23 set 2007
Animais de Estimação = Vida cada vez mais humana
De atendimento veterinário ao embelezamento e “books” de cães e gatos, o mercado pet tornou-se um dos mais lucrativos dos últimos tempos nos Brasil
“Vida de cachorro” deixou de ser sinônimo de situação ruim. Tem muito cachorro vivendo melhor do que a maioria dos seres humanos e, a cada dia, surgem novidades para proporcionar saúde, qualidade de vida e longevidade aos animais. Em Maringá, por exemplo, a medicina veterinária oferece atendimento de primeiro mundo a cães, gatos e outros animais, desde um simples atendimento clínico até procedimentos mais modernos, como cirurgia videolaparoscópica, unidade de terapia intensiva (UTI), endoscopia digestiva alta, anestesiologia, clínica e cirurgia oncológica, cardiologia, oftalmologia, nefrologia, dermatologia, imunologia e alergologia, ortopedia e traumatologia, ecografia e ecodoppler, além, é claro, de radiologia. Também há algumas práticas milenares, como a acupuntura, que até pouco tempo eram exclusividade dos humanos, mas tornaram-se aliadas da saúde animal. A tudo isso soma-se a nutrição e até psicologia.
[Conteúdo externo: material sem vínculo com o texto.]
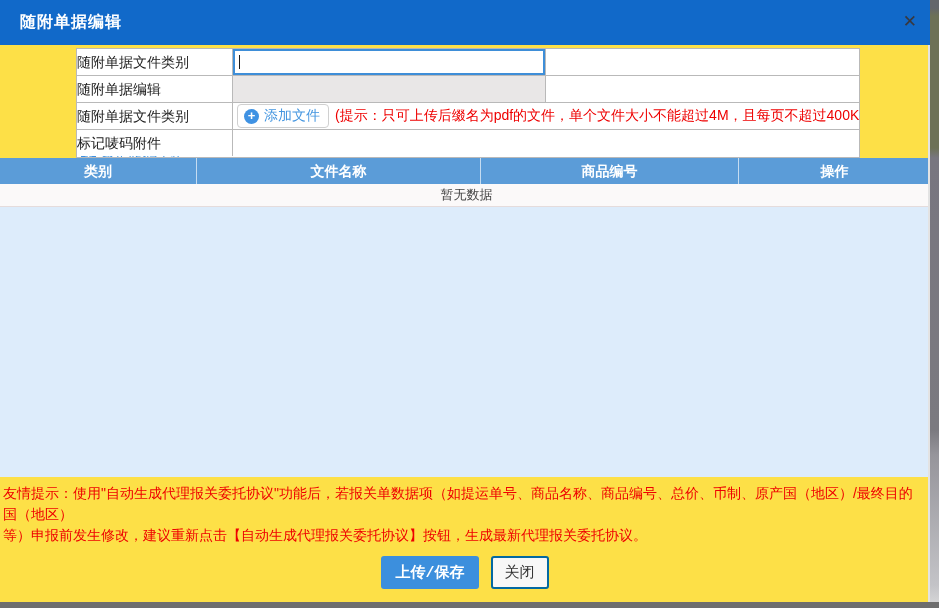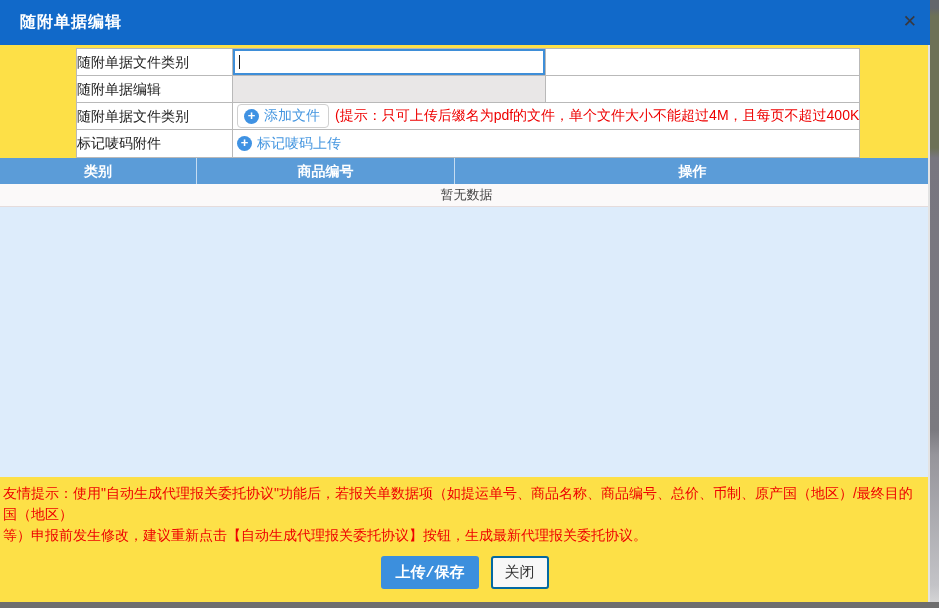"标记唛码附件" .frow:last-child { flex-direction: none -> column }
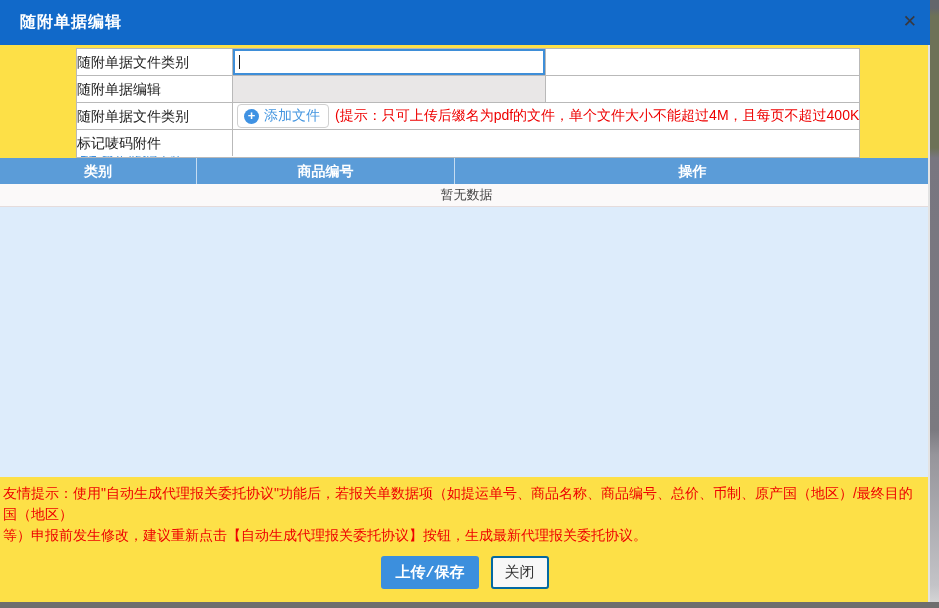"文件名称" div.gh-cell { html: none -> <div>文件名称</div> }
A modernização do mercado para animais de estimação (pets) se deu nos últimos dez anos e, hoje, a cidade conta com hospitais e clínicas veterinárias comparáveis aos hospitais destinados às pessoas. Paralelo à estruturação, a cidade ganhou também profissionais especializados em áreas até pouco tempo atrás inimagináveis. “Somos todos médicos-veterinários, mas cada um preferiu cursos de especialização em áreas distintas“, cita Egon José Fuch, diretor clínico e cirurgião do Hospital Veterinário S.O.S. Animal. “Em um mercado competitivo como se tornou o de animais de estimação, profissionais que não oferecem qualidade no atendimento estão cada vez com menos espaço“, completa Ívia Carmem Talieri, diretora da Clínica Gato Ponto Cão.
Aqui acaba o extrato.